By Ralph Frasca | October 2015
Ralph Frasca is chairman of the Department of Communication at Mount St. Mary's University in Emmitsburg, Maryland. He has written books on Benjamin Franklin, the Mexican-American War, and the first national newspaper, as well as dozens of articles on journalism history and American Catholic history. Previously, he was a reporter and editor for daily newspapers in New Jersey, New York, and Indiana.

Claude Newman is widely considered a saint. The popular consensus is that the repentant and reformed killer who became a Catholic cultural icon is now in Heaven. However, there are questions surrounding the most spectacular aspects of his life: Did Claude receive a series of apparitions from Mary in his prison cell? Did a deceased Claude make a supernatural appearance to save the soul of a convict moments from execution? Did a young Mississippi priest participate in these miraculous events? This article provides definitive answers.

Few Americans have captured the nation’s religious imagination as successfully as Claude Newman, a young black man who died in a Mississippi electric chair in 1944. His story, easily found on the Internet and in various print media, is an astounding tale of redemption and sacrifice that has inspired authors, playwrights, and filmmakers. “Claude’s story has the power to convert many,” Catholic filmmaker Mary Carney wrote. Playwright Cathal Gallagher, who composed the two-act stage play Claude Newman, noted that “entertainment has more influence on young people than parents do”; thus, “Claude’s story needs to be told to the world.” Hundreds of Catholics and non-Catholics have posted Internet comments attesting to their own personal conversions after learning about Claude’s story, and many have called on the Diocese of Jackson to initiate his cause for canonization.

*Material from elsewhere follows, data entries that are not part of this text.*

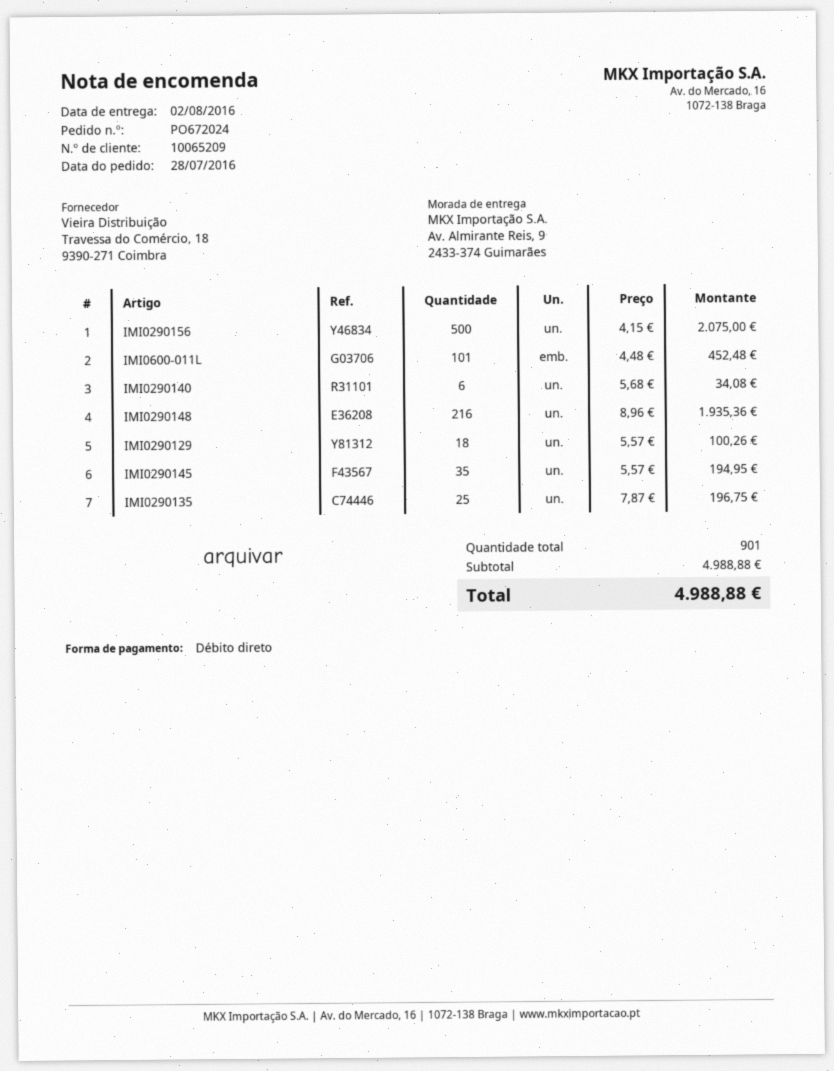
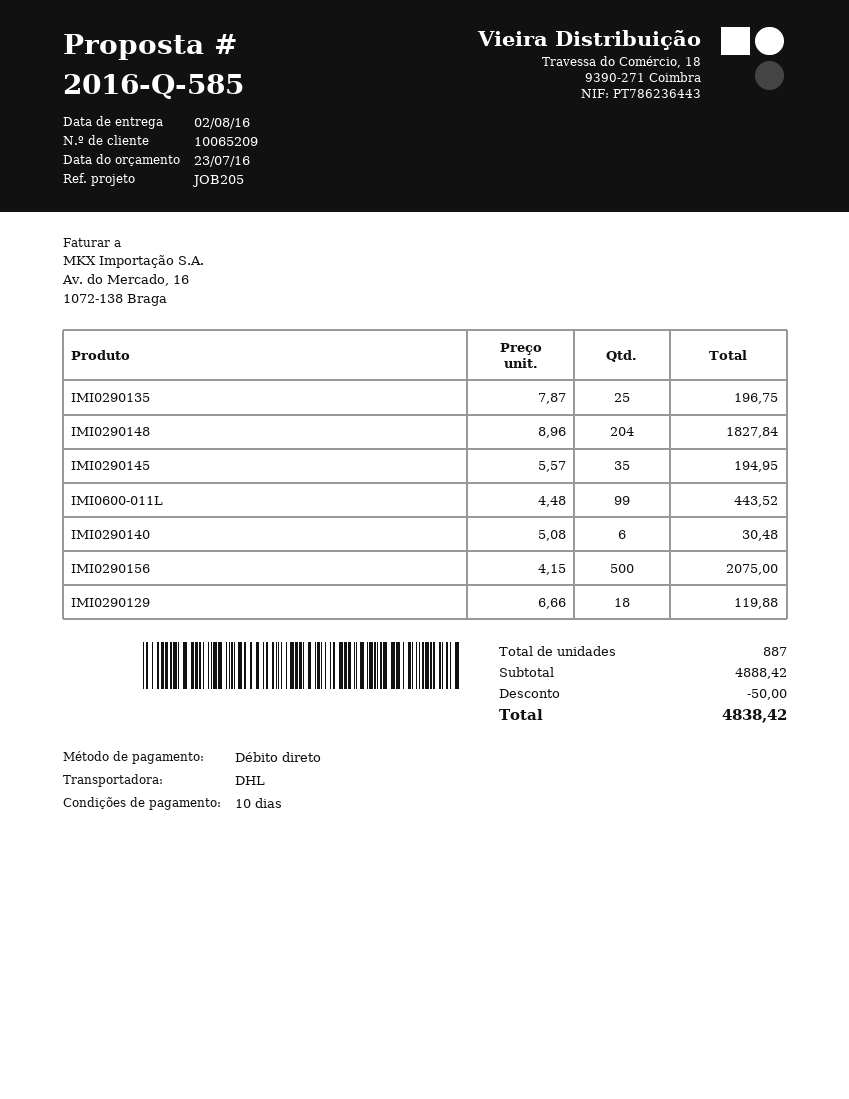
IMI0600-011L: 101 x 4.48 = 452.48 -> 99 x 4.48 = 443.52
IMI0290140: 6 x 5.68 = 34.08 -> 6 x 5.08 = 30.48
IMI0290148: 216 x 8.96 = 1935.36 -> 204 x 8.96 = 1827.84
IMI0290129: 18 x 5.57 = 100.26 -> 18 x 6.66 = 119.88
total quantity: 901 -> 887
subtotal: 4988.88 -> 4888.42
discount: none -> 50.00
total: 4988.88 -> 4838.42

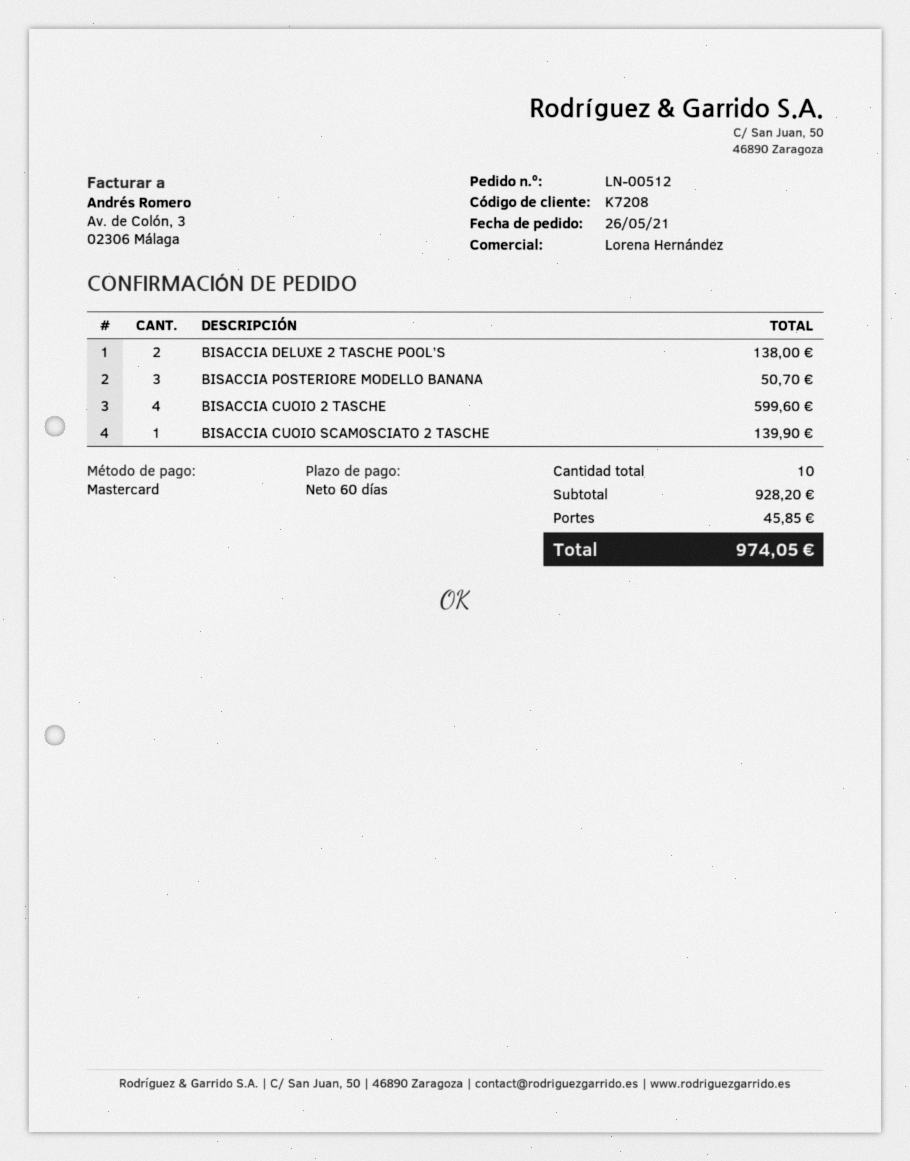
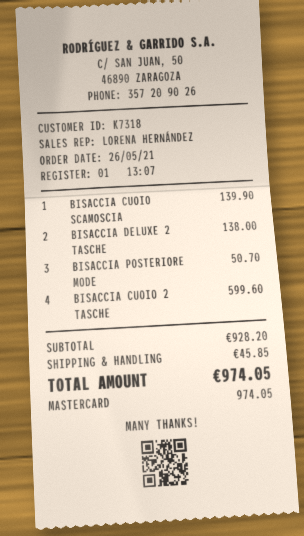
customer number: K7208 -> K7318

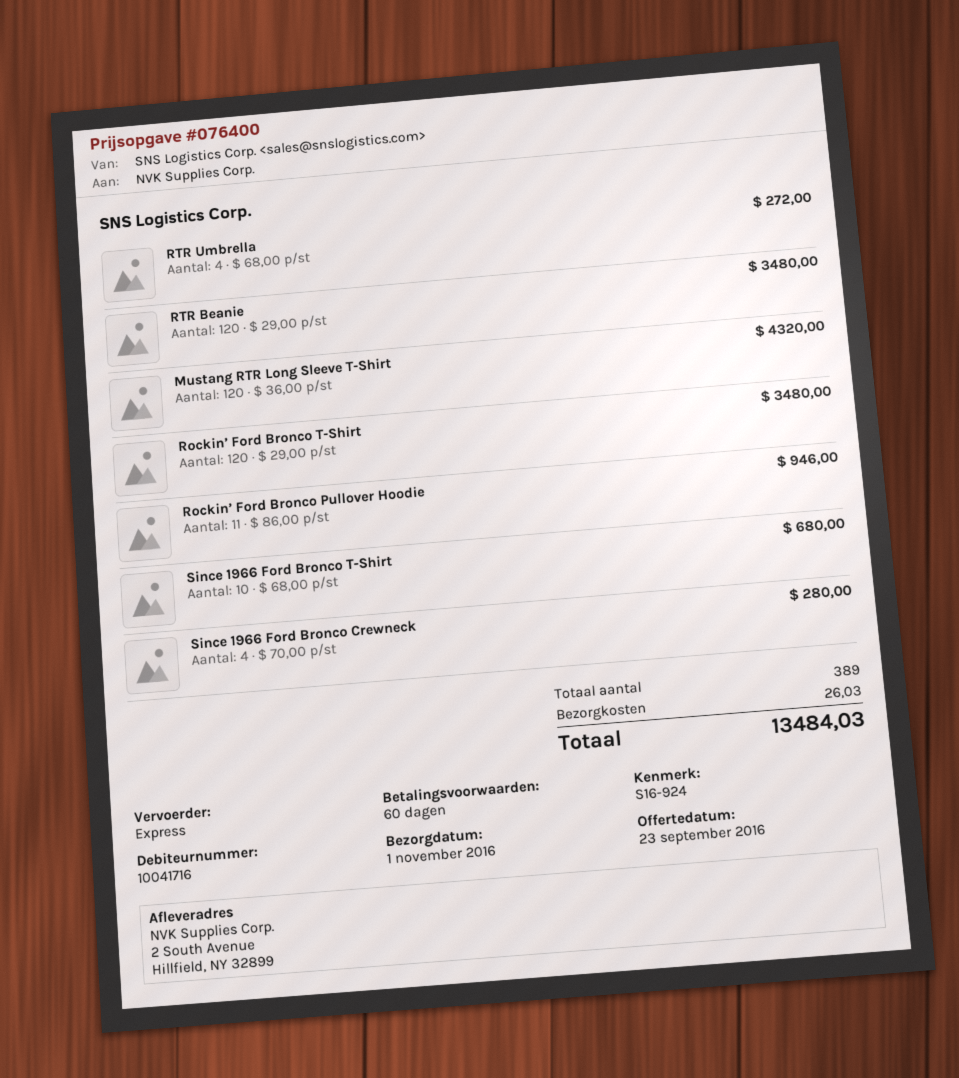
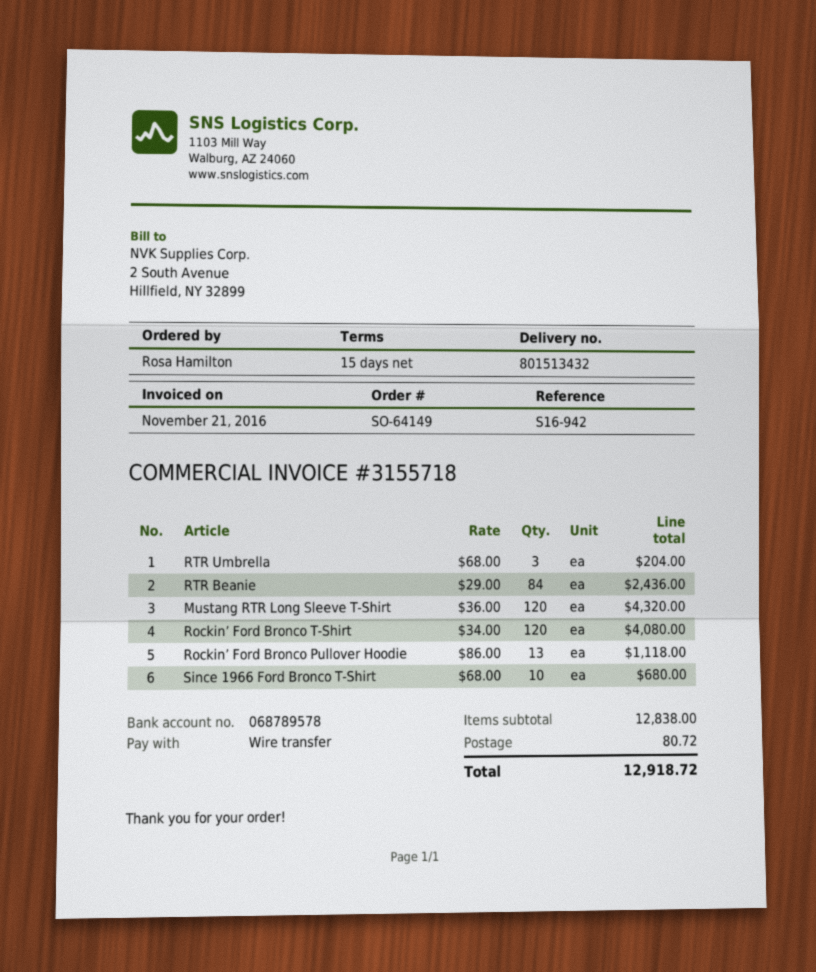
payment terms: 60 days -> 15 days
reference: S16-924 -> S16-942
RTR Umbrella: 4 x 68.00 = 272.00 -> 3 x 68.00 = 204.00
RTR Beanie: 120 x 29.00 = 3480.00 -> 84 x 29.00 = 2436.00
Rockin’ Ford Bronco T-Shirt: 120 x 29.00 = 3480.00 -> 120 x 34.00 = 4080.00
Rockin’ Ford Bronco Pullover Hoodie: 11 x 86.00 = 946.00 -> 13 x 86.00 = 1118.00
Since 1966 Ford Bronco Crewneck: 4 x 70.00 = 280.00 -> none
shipping: 26.03 -> 80.72
total: 13484.03 -> 12918.72

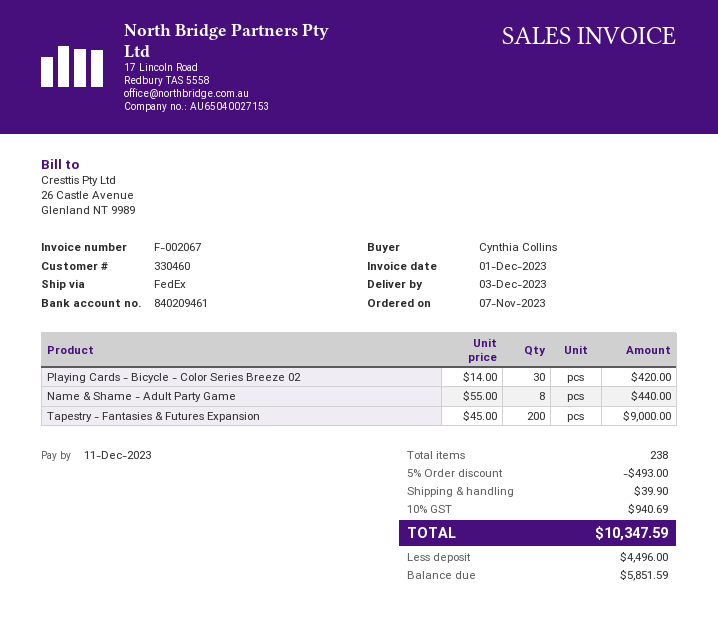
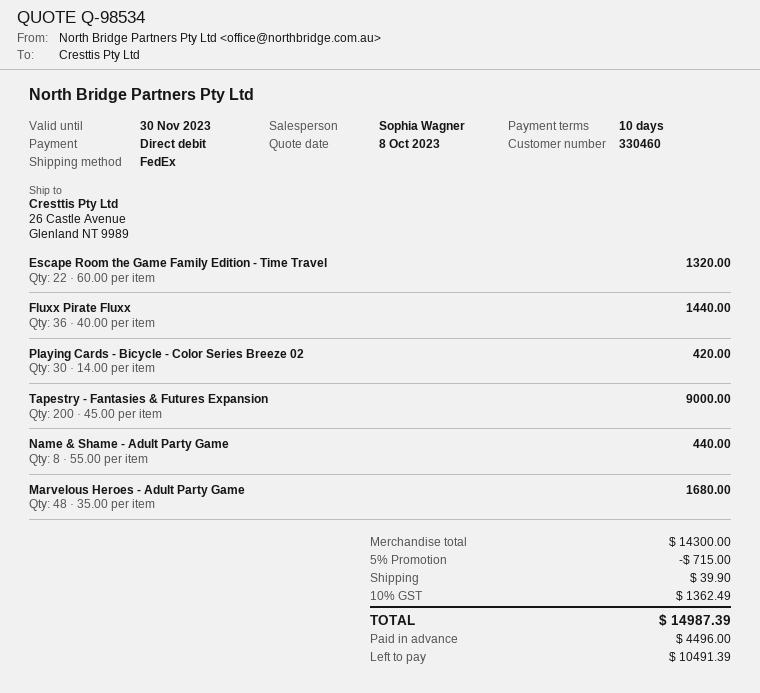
Escape Room the Game Family Edition - Time Travel: none -> 22 x 60.00 = 1320.00
Fluxx Pirate Fluxx: none -> 36 x 40.00 = 1440.00
Marvelous Heroes - Adult Party Game: none -> 48 x 35.00 = 1680.00
discount: 5% = 493.00 -> 5% = 715.00
tax: 10% = 940.69 -> 10% = 1362.49
total: 10347.59 -> 14987.39
balance: 5851.59 -> 10491.39

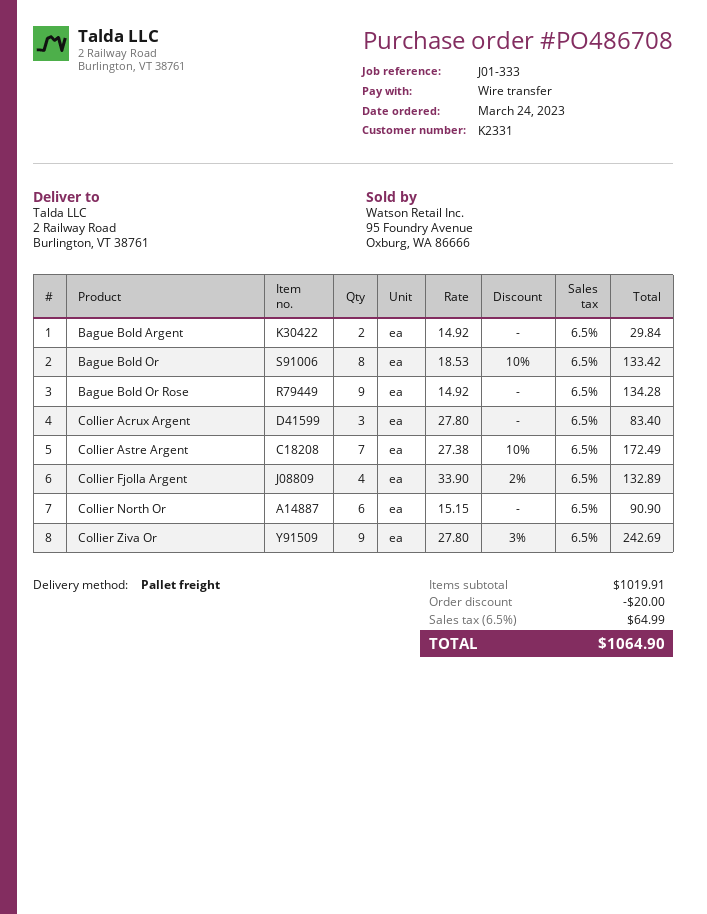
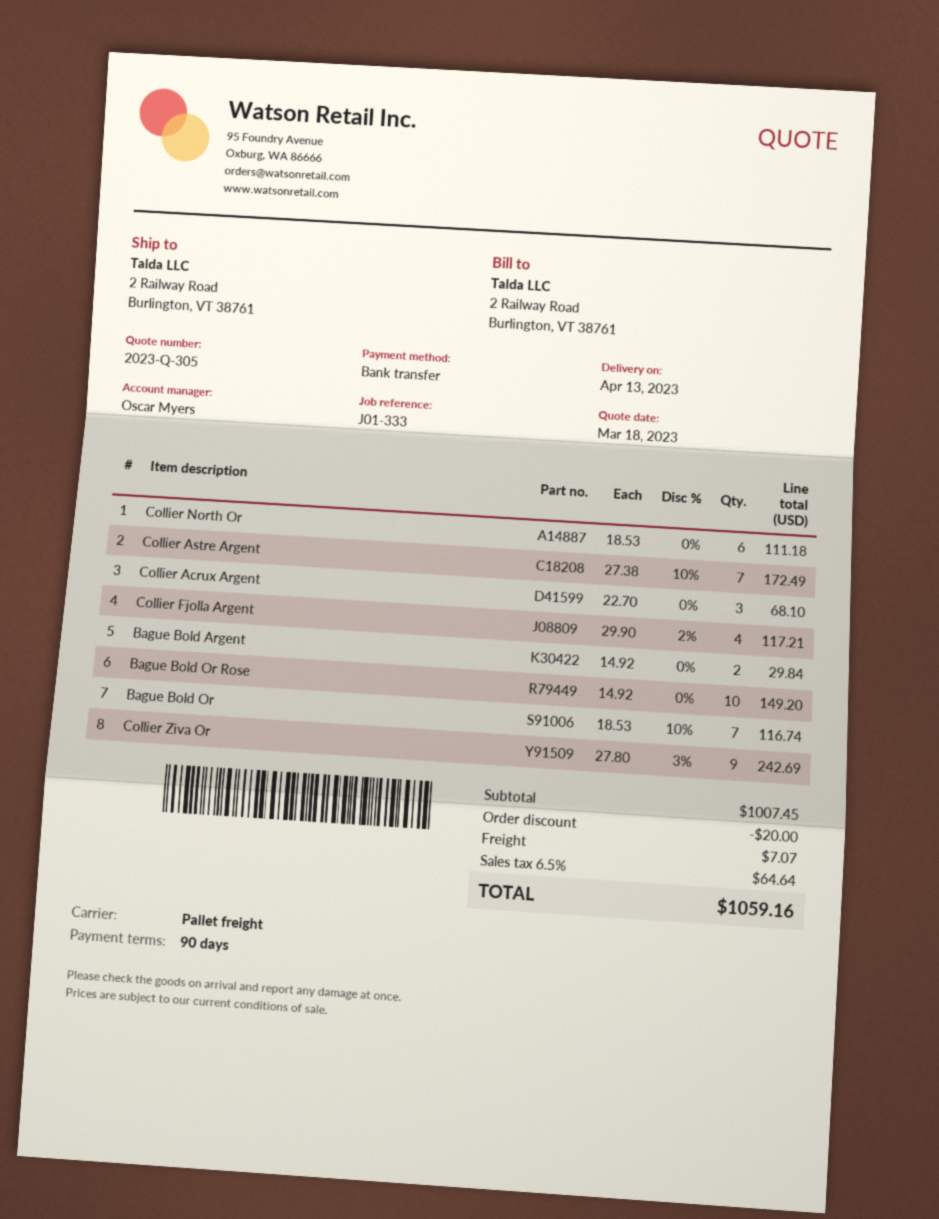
Bague Bold Or: 8 x 18.53 - 10% = 133.42 -> 7 x 18.53 - 10% = 116.74
Bague Bold Or Rose: 9 x 14.92 = 134.28 -> 10 x 14.92 = 149.20
Collier Acrux Argent: 3 x 27.80 = 83.40 -> 3 x 22.70 = 68.10
Collier Fjolla Argent: 4 x 33.90 - 2% = 132.89 -> 4 x 29.90 - 2% = 117.21
Collier North Or: 6 x 15.15 = 90.90 -> 6 x 18.53 = 111.18
subtotal: 1019.91 -> 1007.45
shipping: none -> 7.07
tax: 6.5% = 64.99 -> 6.5% = 64.64
total: 1064.90 -> 1059.16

Claude’s story became publicly known through the circulation of a tape recording by Fr. Robert O’Leary, who served as chaplain to Warren County Jail in Vicksburg, Mississippi, in the mid-1940s. There Fr. O’Leary became acquainted with Claude and helped him receive the sacraments of baptism, reconciliation, and the Holy Eucharist. Claude in turn deeply inspired the young Society of the Divine Word priest. Decades later, the ailing, retired priest tape-recorded his version of the story. For those who don’t already know it, what follows is the condensed version.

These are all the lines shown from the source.